Create scripts. Producers need to invest in creating a comprehensive business script to guide actions under different oil price scenarios, including learning from recent shocks. The best scenario would list three to five clear priorities or expectations (for example, maintaining North American prices), which could easily be translated into tactical actions during an oil shock.

Management flexibility

Management flexibility refers to the speed at which leaders can quickly shift the focus of an organization and align on new priorities. The best companies have established such a mechanism:

Set up a cross functional senior decision-making team. In a highly unstable environment, decisions must be made faster and at a higher level than in normal times. It is essential to quickly assemble and empower these teams as they are at the heart of driving the necessary communication, feedback, and accountability during the shock.

Reallocate resources to key functions. Producers need flexibility to support over stretched functions and businesses with resources from other less critical areas. In the end, it comes down to motivation and culture. Do managers act in the best interests of the organization as a whole, or just focus on their areas?

Functional agility

In our experience, functional capabilities will be tested in major shocks as standard processes designed for stable market development no longer work. Often, we see tremendous pressure on business and purchasing functions, which must act quickly to gain value and minimize threats. Powerful functional agility requires the company to do the following:

Identify values and develop action plans. Chemical companies must quickly translate priorities into specific actions, identify risky value areas (e.g., customers may turn to other suppliers), and develop clear and specific action plans (e.g., customers) for implementation by the front-line team.

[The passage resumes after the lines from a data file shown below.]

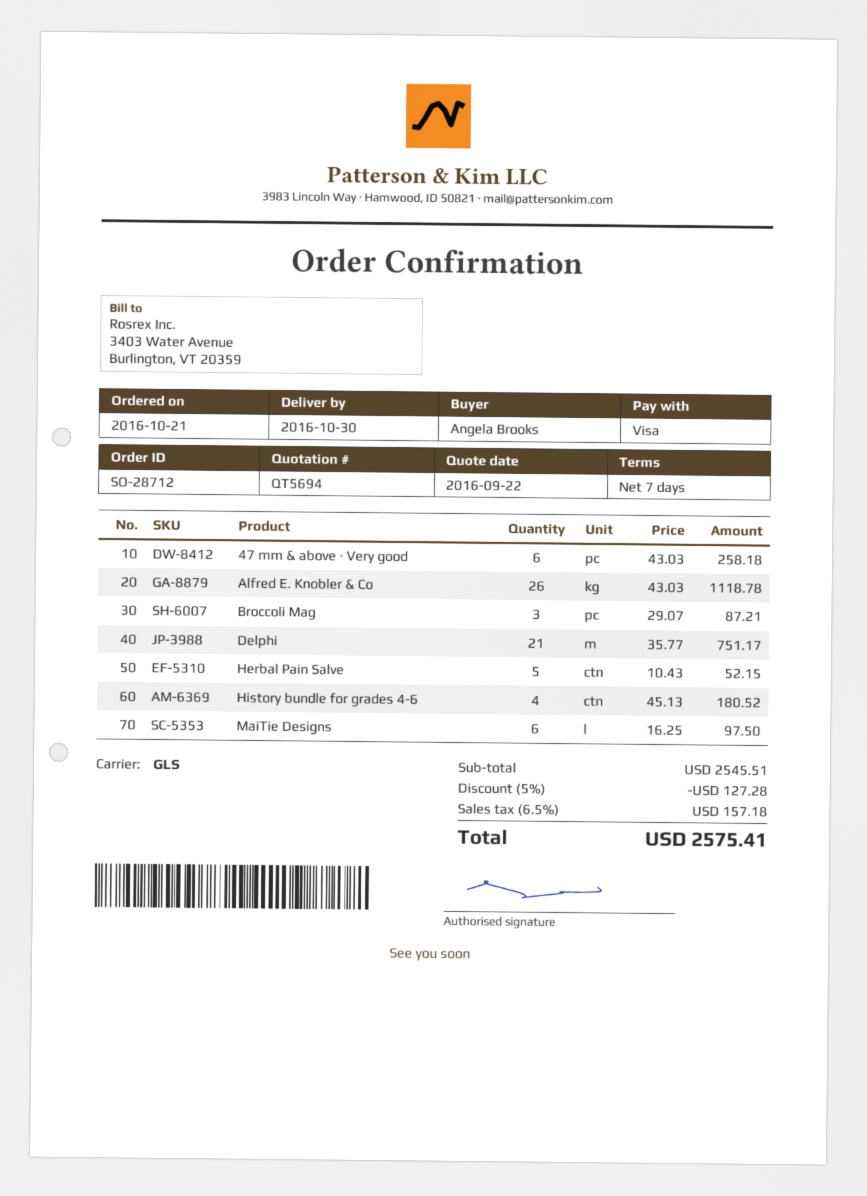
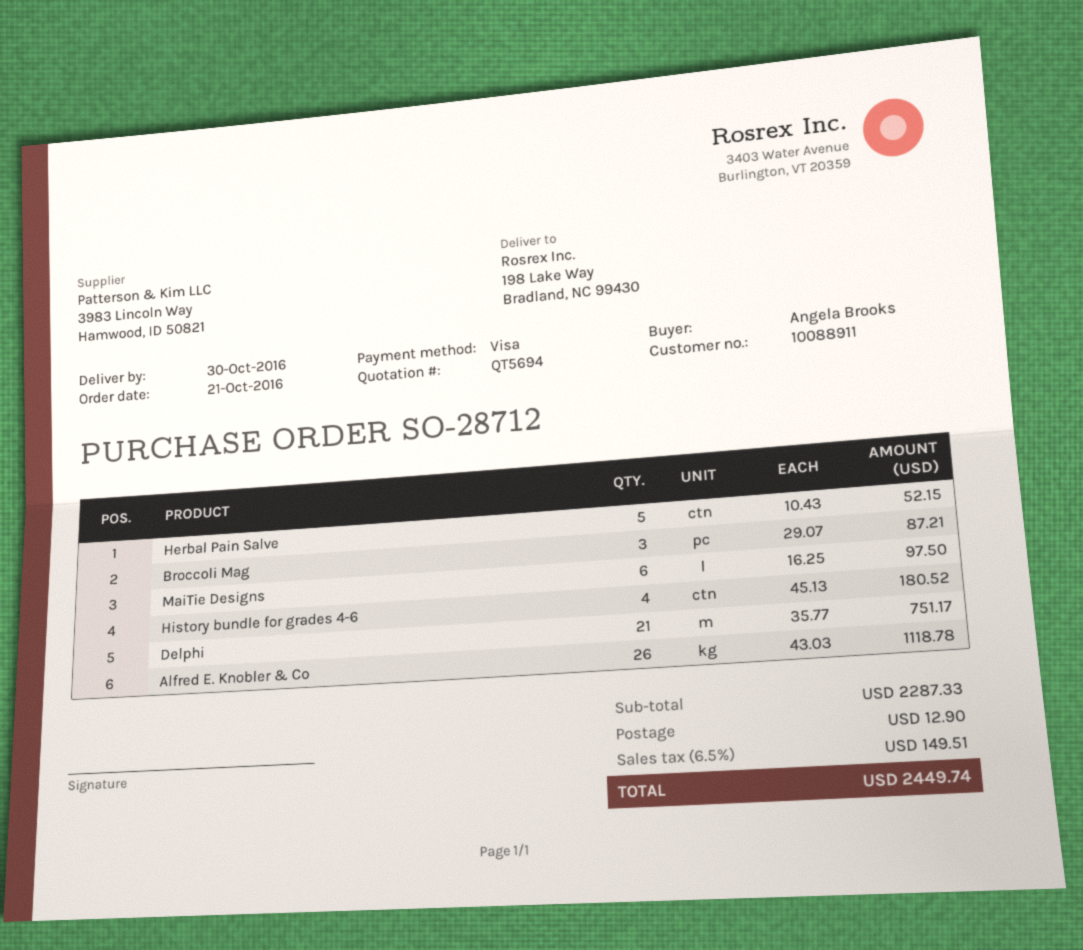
47 mm & above · Very good: 6 x 43.03 = 258.18 -> none
subtotal: 2545.51 -> 2287.33
discount: 5% = 127.28 -> none
shipping: none -> 12.90
tax: 6.5% = 157.18 -> 6.5% = 149.51
total: 2575.41 -> 2449.74

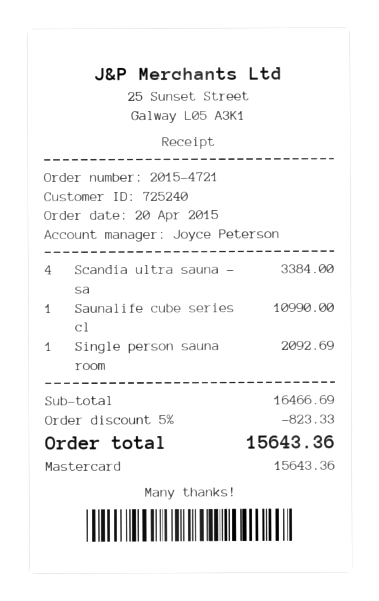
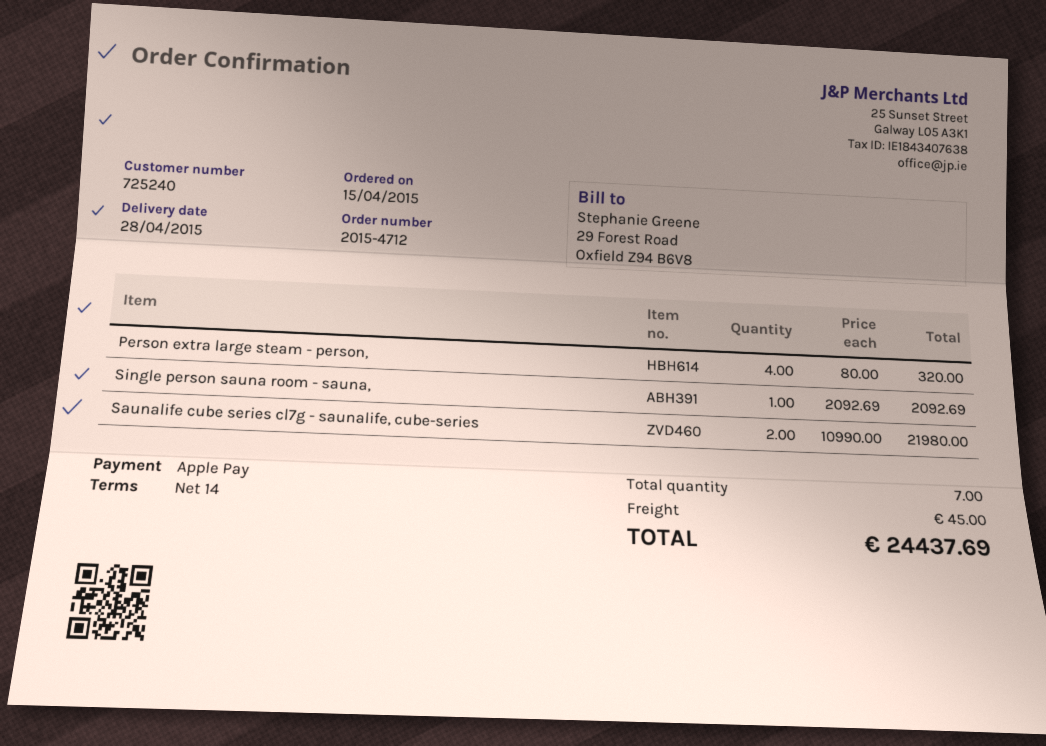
order number: 2015-4721 -> 2015-4712
order date: 2015-04-20 -> 2015-04-15
payment method: Mastercard -> Apple Pay
Scandia ultra sauna - sa: 4 for 3384.00 -> none
Saunalife cube series cl: 1 for 10990.00 -> 2 for 21980.00
Person extra large steam - person,: none -> 4 for 320.00
discount: 5% = 823.33 -> none
shipping: none -> 45.00
total: 15643.36 -> 24437.69

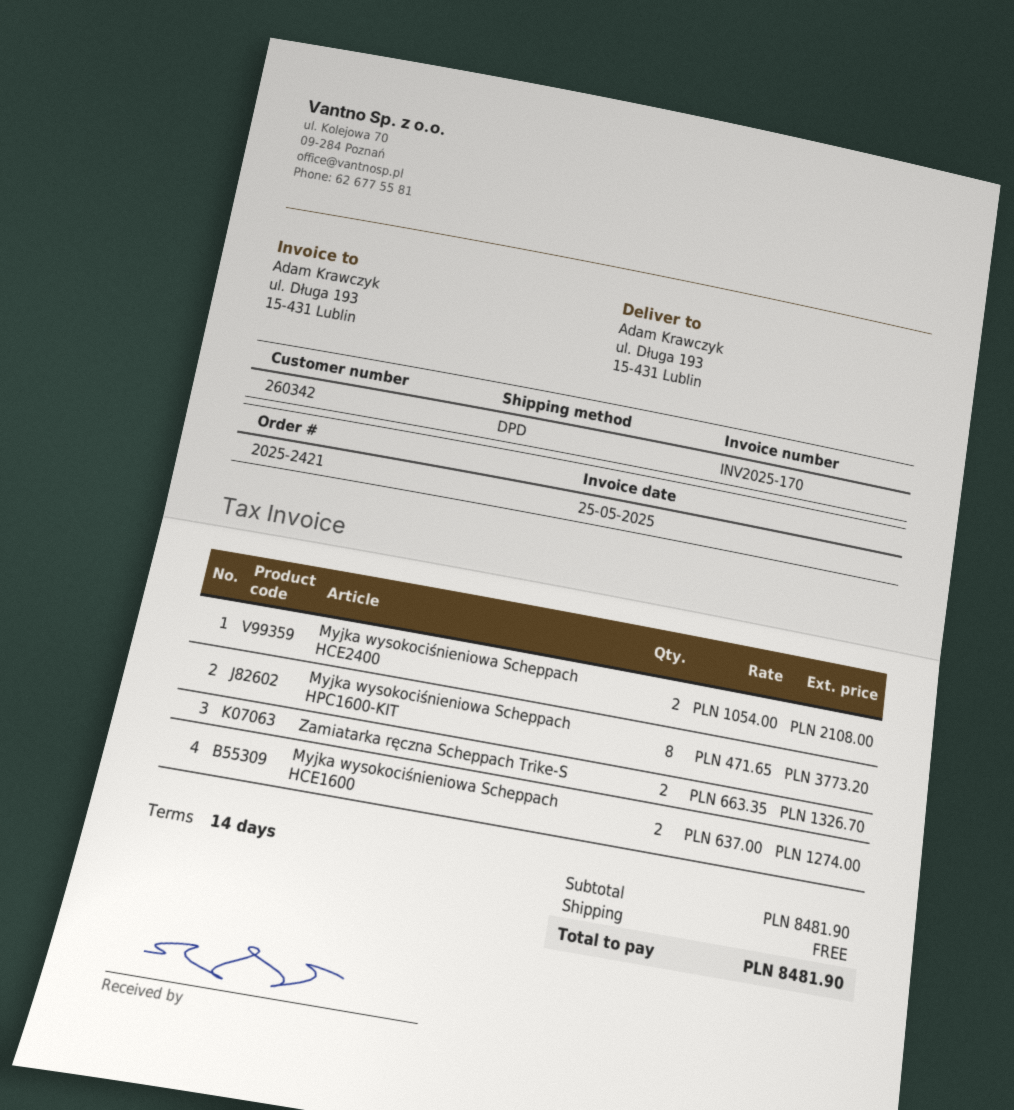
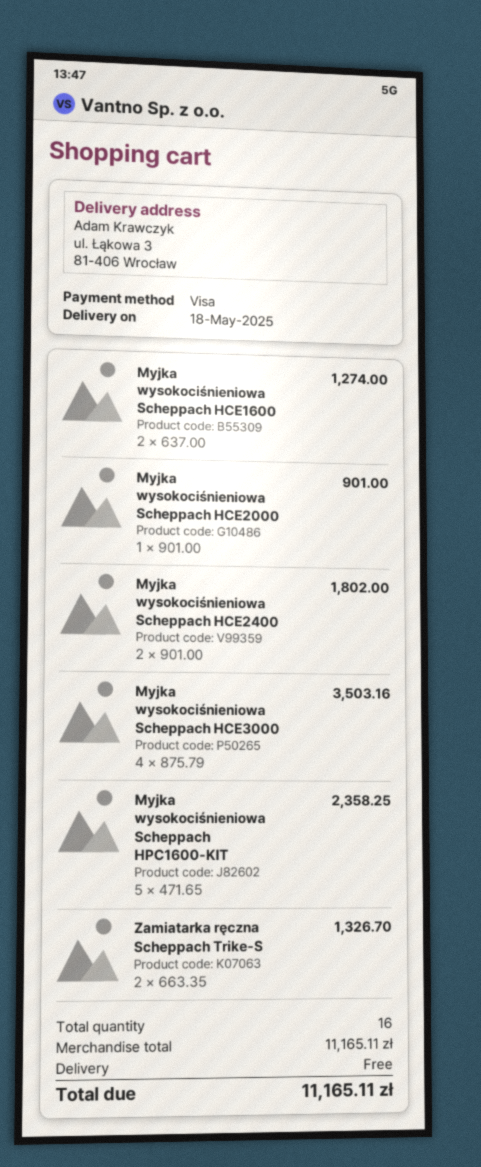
ship to: ul. Długa 193, 15-431 Lublin -> ul. Łąkowa 3, 81-406 Wrocław
Myjka wysokociśnieniowa Scheppach HCE2400: 2 x 1054.00 = 2108.00 -> 2 x 901.00 = 1802.00
Myjka wysokociśnieniowa Scheppach HPC1600-KIT: 8 x 471.65 = 3773.20 -> 5 x 471.65 = 2358.25
Myjka wysokociśnieniowa Scheppach HCE2000: none -> 1 x 901.00 = 901.00
Myjka wysokociśnieniowa Scheppach HCE3000: none -> 4 x 875.79 = 3503.16
subtotal: 8481.90 -> 11165.11
total: 8481.90 -> 11165.11

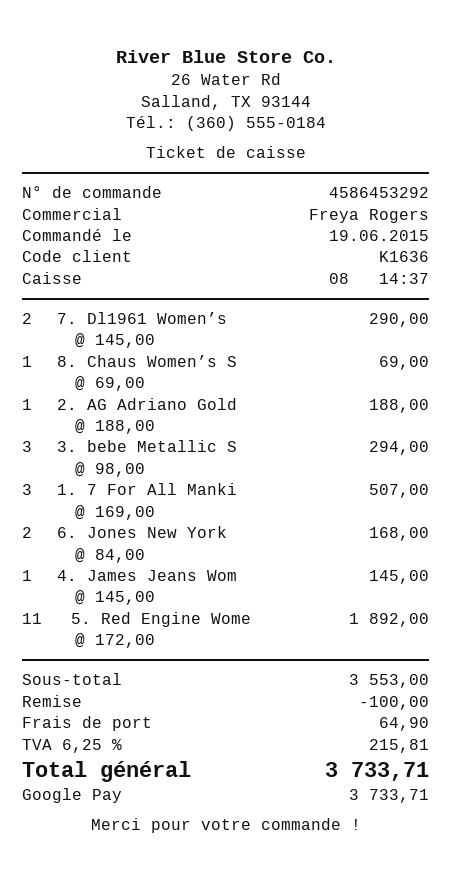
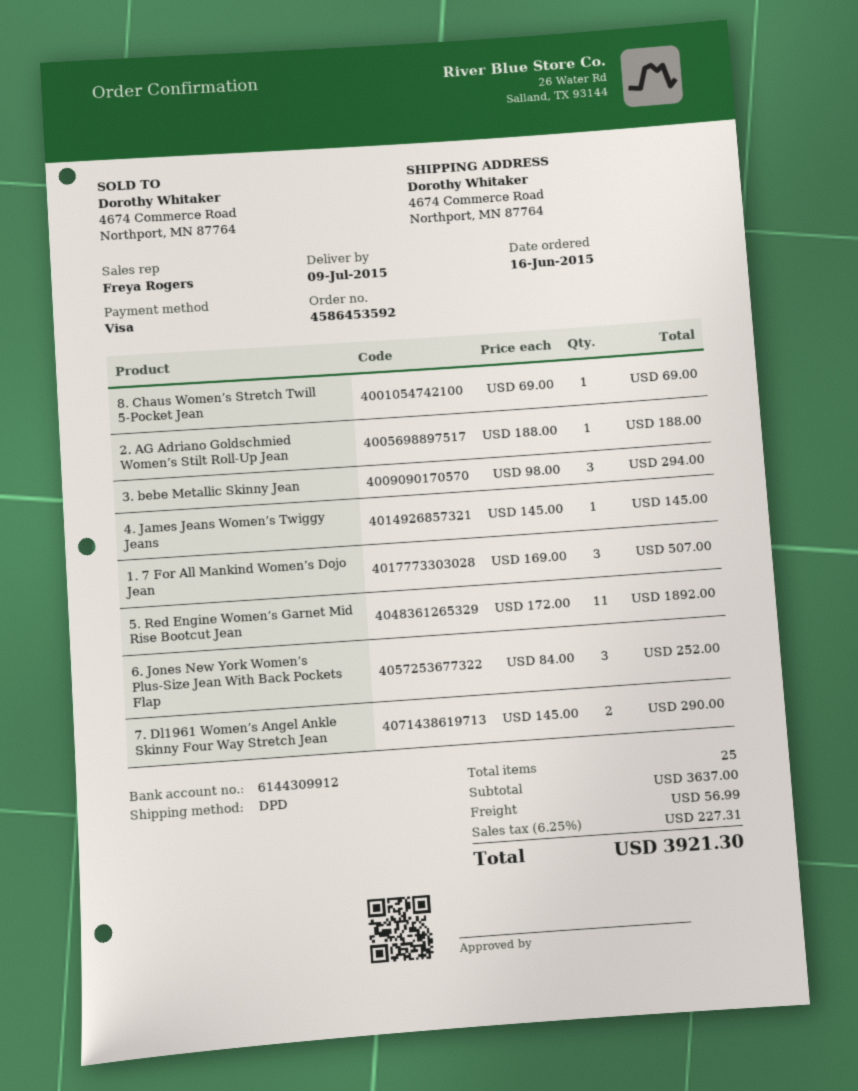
order number: 4586453292 -> 4586453592
order date: 2015-06-19 -> 2015-06-16
payment method: Google Pay -> Visa
6. Jones New York: 2 x 84.00 = 168.00 -> 3 x 84.00 = 252.00
subtotal: 3553.00 -> 3637.00
discount: 100.00 -> none
shipping: 64.90 -> 56.99
tax: 6.25% = 215.81 -> 6.25% = 227.31
total: 3733.71 -> 3921.30

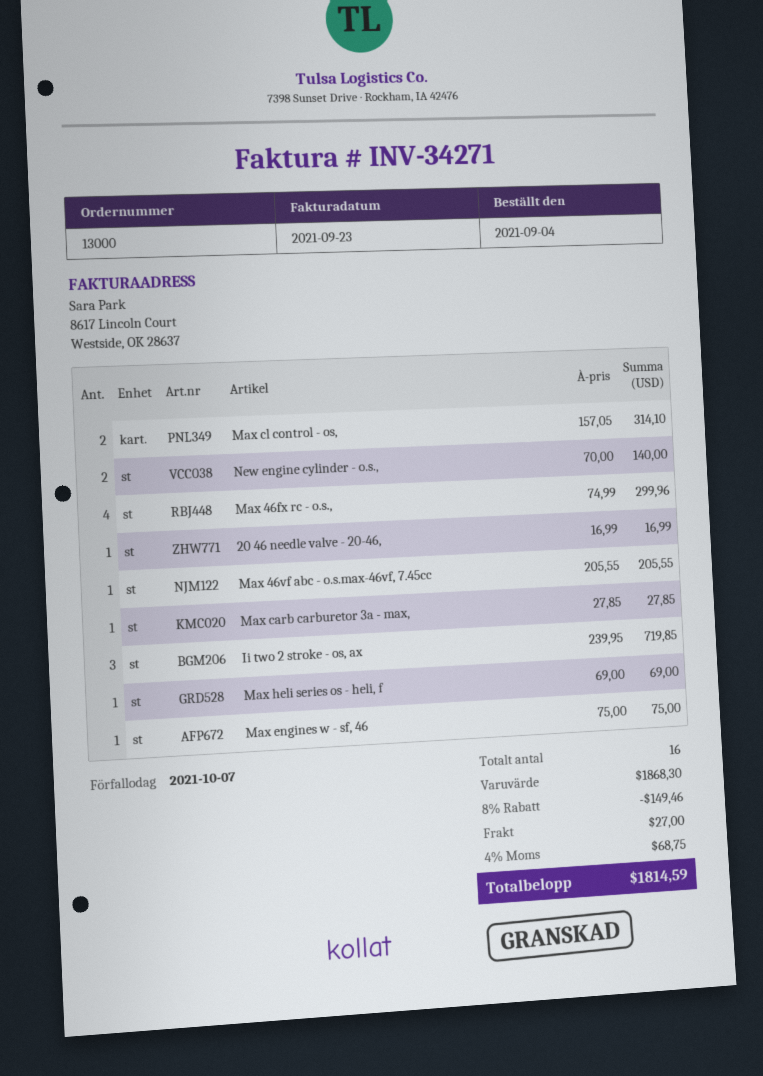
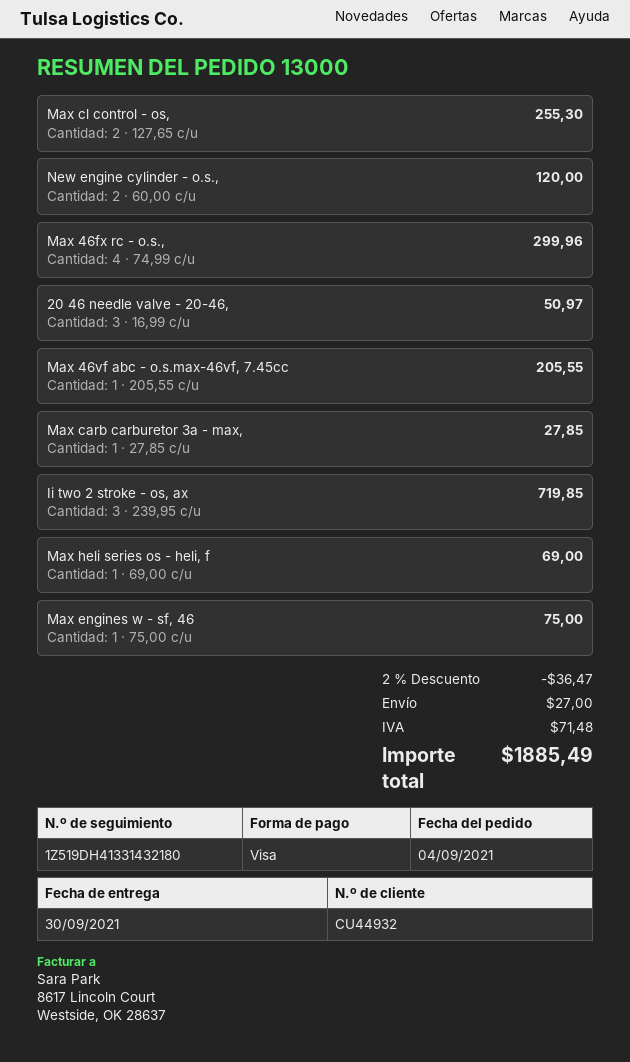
Max cl control - os,: 2 x 157.05 = 314.10 -> 2 x 127.65 = 255.30
New engine cylinder - o.s.,: 2 x 70.00 = 140.00 -> 2 x 60.00 = 120.00
20 46 needle valve - 20-46,: 1 x 16.99 = 16.99 -> 3 x 16.99 = 50.97
discount: 8% = 149.46 -> 2% = 36.47
tax: 68.75 -> 71.48
total: 1814.59 -> 1885.49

Communicate actions with the front line. To reduce errors and set expectations, functions need to quickly communicate new priorities to the front line. Speed is the key to providing guidance and managing immediate action for all legitimate stakeholders.

Carry out strict tactical execution. The key to successful implementation is to shift decision-making from autonomous driving to manual driving and to drive daily performance tracking. We often see that the best way to implement is through the war room method, combining market data, decision makers and financial performance tracking.

Never ignore operational excellence. In the prevailing low oil price environment, excellent operational and capital efficiency is more important than ever, and more important than ever for more participants. The profit margins of producers who used to benefit from superior raw materials have fallen sharply, so efforts need to be made in terms of operation and capital expenditure to restore at least part of their previous profitability.